After killing his wife and having interfered with her body, Somerville says he, "kissed her on the forehead and said goodbye to her... I panicked. I dragged her off the bed, dragged her downstairs... I was more worried about the trouble I would get into and it was... crazy".
The necrophiliac who enjoyed mucking around with old arcade games then dragged the women to a stairwell cupboard and opened a manhole cover which gave access to the dark, sandy crawlspace underneath the house.
He used his hands and a piece of floorboard to scrape out shallow graves.
Somerville even admitted he had thought about keeping some of his wife's body parts and burying them under a newly-planted tree.
When forensic and specialist police officers starting pulling up the floor of his house, neighbour Shanita Araipu whose property adjoined it was "dry retching".
"It smells like rotten meat, since they started removing the floor," she told the Herald on Sunday at the time.
"You can smell the death. The smell is horrific."
In the police station, facing decades behind bars, a sobbing Somerville still couldn't explain what he had done. He says he was angry with the women, he felt "rejected, and that's about it".
"I don't understand... that's two lives I know I shouldn't have taken," said Somerville, who attended Linwood Baptist Church where his uncle and aunty were pastors.
"I honestly don't understand it cos it goes against each, everything I've been taught."
While Somerville told Taylor back in jail that he was sorry, he's never said it to his victims' families.

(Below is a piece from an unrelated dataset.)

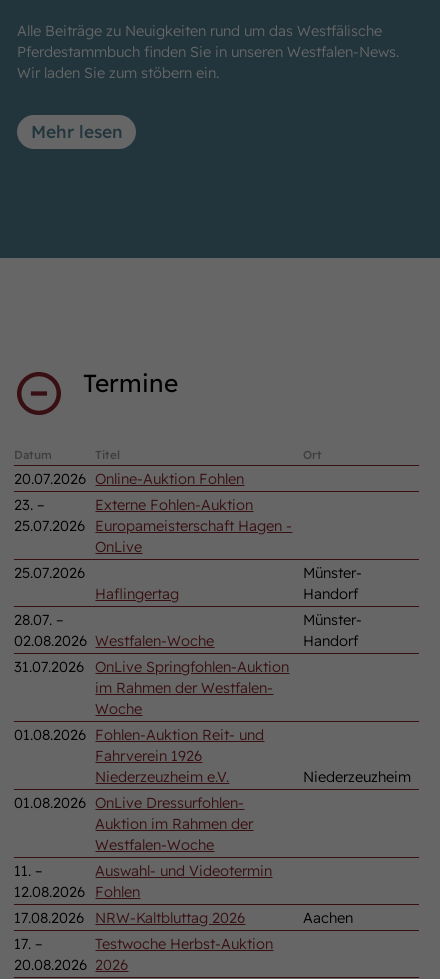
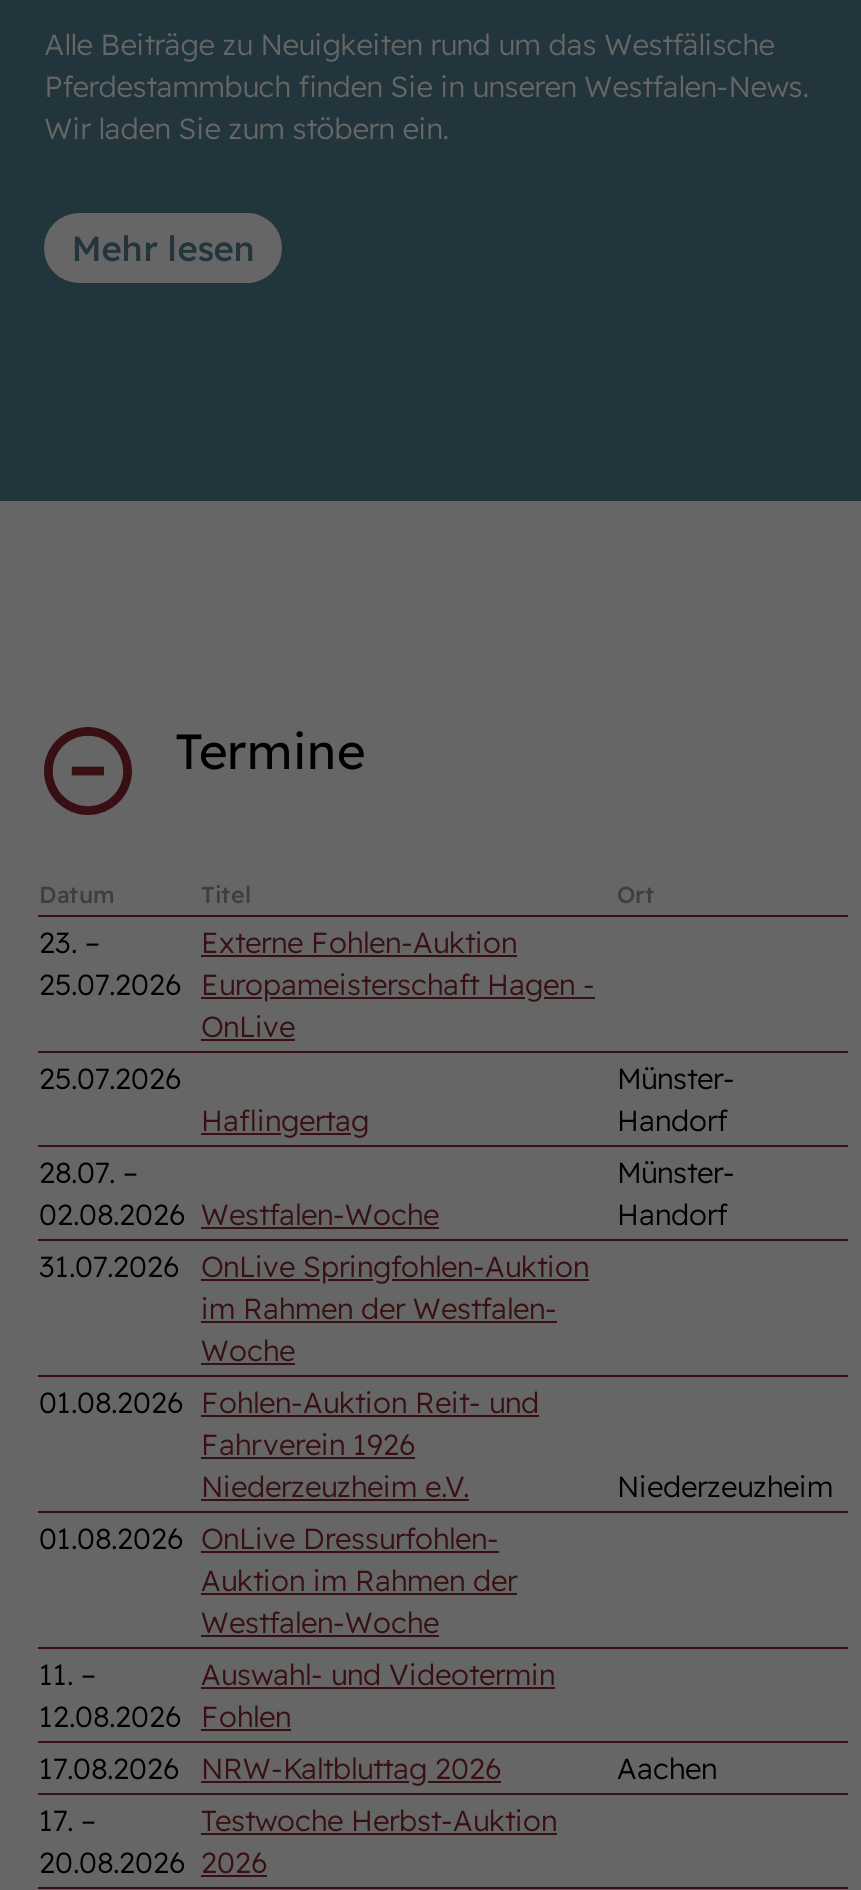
- 20.07.2026 Online-Auktion Fohlen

When he pleaded guilty to the depraved double murder and was sentenced at a crowded High Court in Christchurch in 2010, the heavily-bearded killer showed no remorse, nor did he apologise.
The lack of remorse was seized upon by Justice Lester Chisholm who told him: "For my part, Mr Somerville, I find this absolutely incomprehensible. Your conduct could hardly be worse."
Somerville's attitude provided an ominous indication that there is a risk he would reoffend, the judge said.
Somerville's lawyer, David Ruth, tried to give some explanation for Somerville's nature by pointing to a head injury and sexual abuse he suffered in his childhood.
"It does give some insight and background to this man and how he is made up," Ruth said.
"Right from the early days there has been a worrying trend of strangulation being part of his response to situations that are either not of his liking or stressful to him."
Lowry's mother, Tanya Roberts, said at the time she was haunted by nightmares of her daughter, who, like Chamberlain, was a mother-of-three, being buried or lying in a river.
"I wouldn't wish the emotions this has caused me on my worst enemy."
Lowry's sister, Leanne Hodder, was too upset to read her full victim impact statement to the court, in which she told Somerville: "I hate you with so much of myself that this hate I feel towards you is interfering with the rest of my life."
Her brother Jacob was even more scathing: "You do not deserve to be on this Earth."
The Lowry family declined to be interviewed for this story. Eleven years after their loved one's horrific death, the emotions are all too raw.
But Roberts did say she likes the fact the old "House of Horrors", as it became known - which was torn down after a series of arson attacks in the months after the bodies were removed - is now a memorial park and White Ribbon reserve.
She occasionally passes the city council-owned site and checks it's being kept tidy.
Today, some people cut through the park's weaving, sloping lane when late for the bus. But others prefer the long way round, with memories of the horrors beneath the house that once stood there still fresh in the memory.